{{East African Legislative Assembly (EALA) MPs have appealed to regional heads of state to urgently assent to the long-awaited One Stop Border Posts Bill that was passed last year in Kigali to facilitate trade and movement of people within the Community.}}
Susan Nakawuki a member of EALA said, “We urge leaders to assent to this bill because it will ensure faster integration of the region by removing bureaucracies that have in the past hindered achievement of Common Markets and Customs protocols, hampering free movement of goods and labour.”
She said Article 10 of the Common Markets Protocol guarantees that partner States provide for free movement of workers from other partner states within their territories.
“Our leaders recently challenged us to ensure issues of common market protocol are addressed through legislation. We passed this Bill and we expect them to urgently assent to it to become law,” she observed.
The bill, she said, seeks to extend partner States’ national laws relating to border control officers of adjoining partner states permitting their free movement within the controlled zone(s) in the performance of their duties, without producing passports, but by simple and appropriate identity documents.
It also makes provision for the application of border control laws and provides for institutional arrangements in the co-ordination and monitoring of the one stop border posts.

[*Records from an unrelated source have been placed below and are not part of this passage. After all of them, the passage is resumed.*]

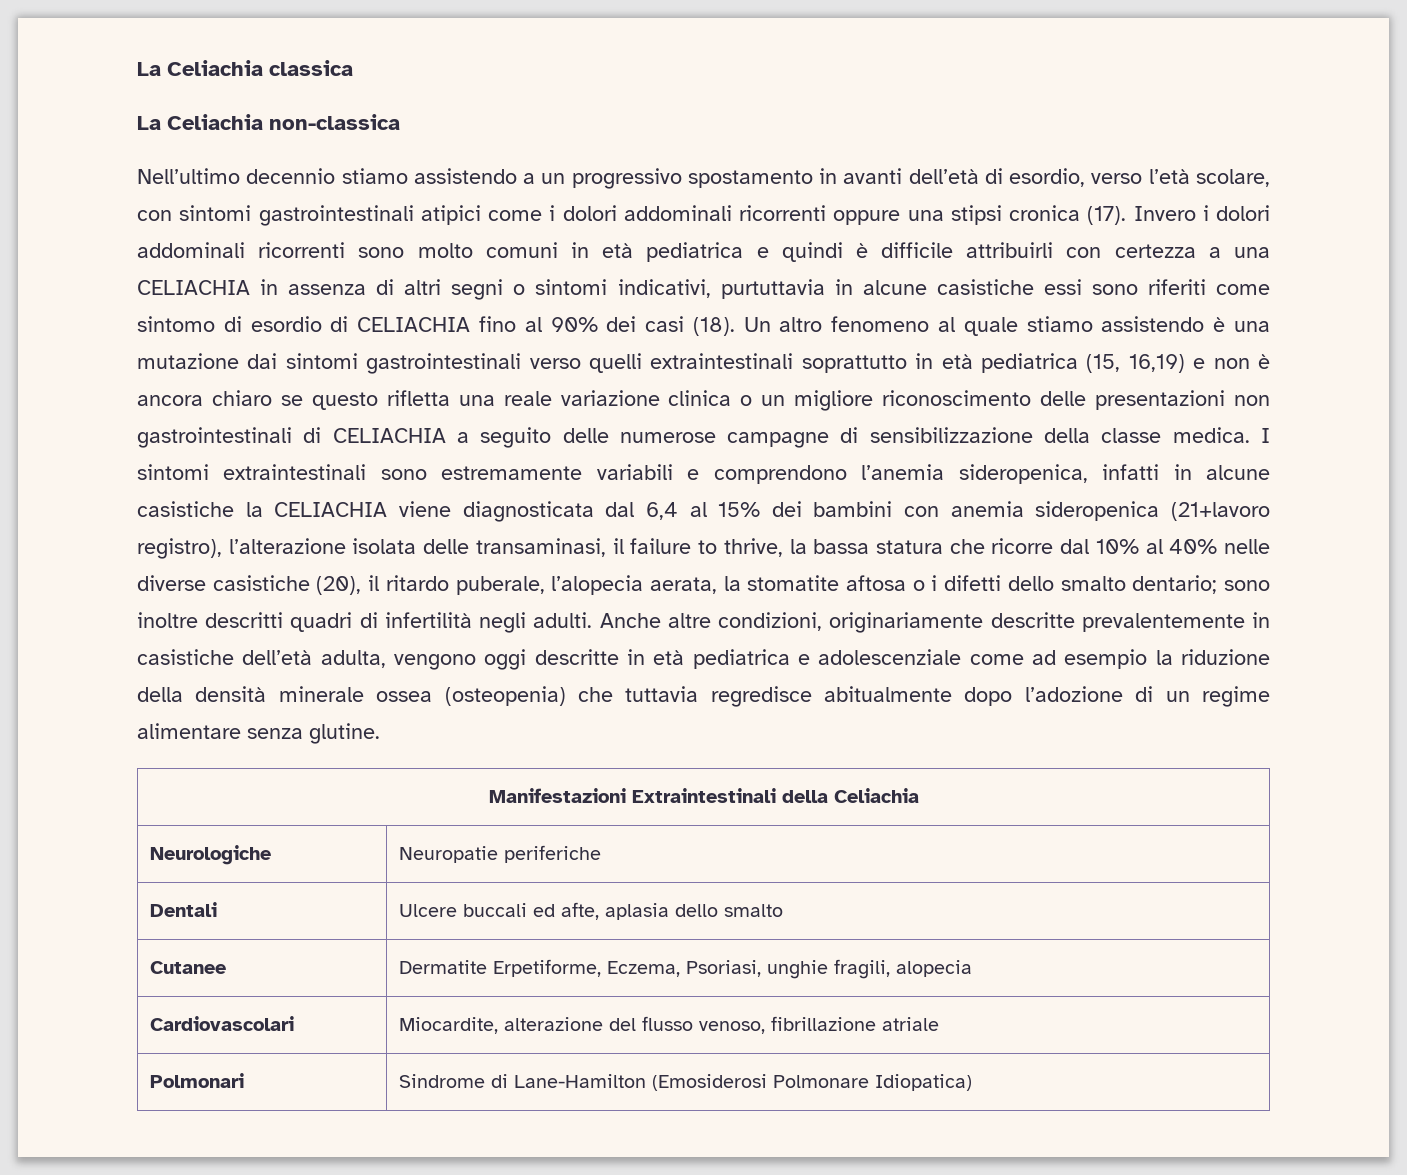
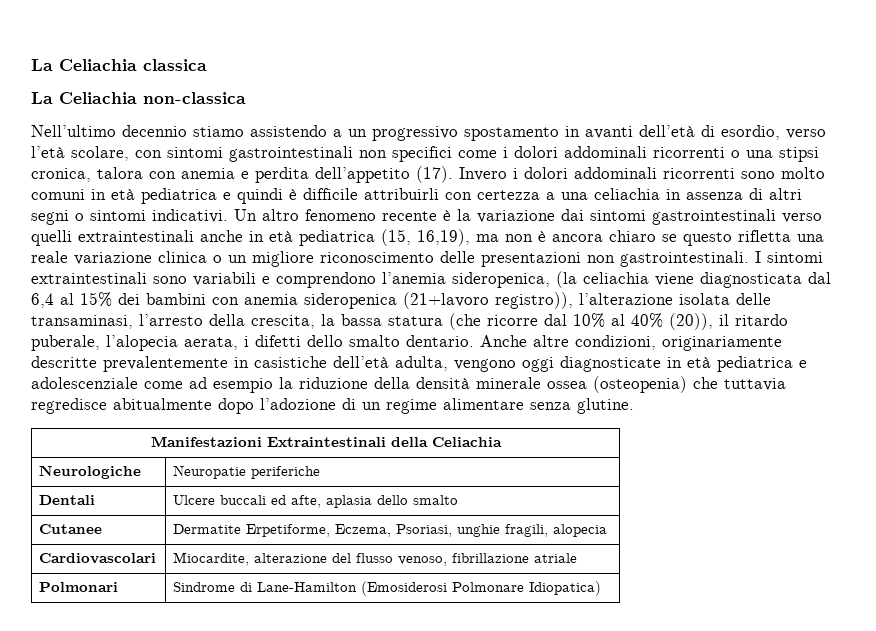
- Nell’ultimo decennio stiamo assistendo a un progressivo spostamento in avanti dell’età di esordio, verso l’età scolare, con sintomi gastrointestinali atipici come i dolori addominali ricorrenti oppure una stipsi cronica (17).
+ Nell’ultimo decennio stiamo assistendo a un progressivo spostamento in avanti dell’età di esordio, verso l’età scolare, con sintomi gastrointestinali non specifici come i dolori addominali ricorrenti o una stipsi cronica, talora con anemia e perdita dell’appetito (17).
- Invero i dolori addominali ricorrenti sono molto comuni in età pediatrica e quindi è difficile attribuirli con certezza a una CELIACHIA in assenza di altri segni o sintomi indicativi, purtuttavia in alcune casistiche essi sono riferiti come sintomo di esordio di CELIACHIA fino al 90% dei casi (18). Un altro fenomeno al quale stiamo assistendo è una mutazione dai sintomi gastrointestinali verso quelli extraintestinali soprattutto in età pediatrica (15, 16,19) e non è ancora chiaro se questo rifletta una reale variazione clinica o un migliore riconoscimento delle presentazioni non gastrointestinali di CELIACHIA a seguito delle numerose campagne di sensibilizzazione della classe medica.
+ Invero i dolori addominali ricorrenti sono molto comuni in età pediatrica e quindi è difficile attribuirli con certezza a una celiachia in assenza di altri segni o sintomi indicativi. Un altro fenomeno recente è la variazione dai sintomi gastrointestinali verso quelli extraintestinali anche in età pediatrica (15, 16,19), ma non è ancora chiaro se questo rifletta una reale variazione clinica o un migliore riconoscimento delle presentazioni non gastrointestinali.
- I sintomi extraintestinali sono estremamente variabili e comprendono l’anemia sideropenica, infatti in alcune casistiche la CELIACHIA viene diagnosticata dal 6,4 al 15% dei bambini con anemia sideropenica (21+lavoro registro), l’alterazione isolata delle transaminasi, il failure to thrive, la bassa statura che ricorre dal 10% al 40% nelle diverse casistiche (20), il ritardo puberale, l’alopecia aerata, la stomatite aftosa o i difetti dello smalto dentario; sono inoltre descritti quadri di infertilità negli adulti.
+ I sintomi extraintestinali sono variabili e comprendono l’anemia sideropenica, (la celiachia viene diagnosticata dal 6,4 al 15% dei bambini con anemia sideropenica (21+lavoro registro)), l’alterazione isolata delle transaminasi, l’arresto della crescita, la bassa statura (che ricorre dal 10% al 40% (20)), il ritardo puberale, l’alopecia aerata, i difetti dello smalto dentario.
- Anche altre condizioni, originariamente descritte prevalentemente in casistiche dell’età adulta, vengono oggi descritte in età pediatrica e adolescenziale come ad esempio la riduzione della densità minerale ossea (osteopenia) che tuttavia regredisce abitualmente dopo l’adozione di un regime alimentare senza glutine.
+ Anche altre condizioni, originariamente descritte prevalentemente in casistiche dell’età adulta, vengono oggi diagnosticate in età pediatrica e adolescenziale come ad esempio la riduzione della densità minerale ossea (osteopenia) che tuttavia regredisce abitualmente dopo l’adozione di un regime alimentare senza glutine.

However, it does not affect the rights of any adjoining partner state(s) to take temporary measures in the interest of defence, security, public safety and public order.
Common border posts designated in the EAC as OSBPs include the Taveta-Holili border and the Namanga border (Kenya-Tanzania), Busia and Malaba borders (Kenya – Uganda) and the Kanyaru-Akanyaru border (Burundi-Rwanda).
Others are the Mutukula (Tanzania-Uganda), Gasenyi-Nemba (Burundi-Rwanda) and Lungalunga-Horohoro (Kenya–Tanzania).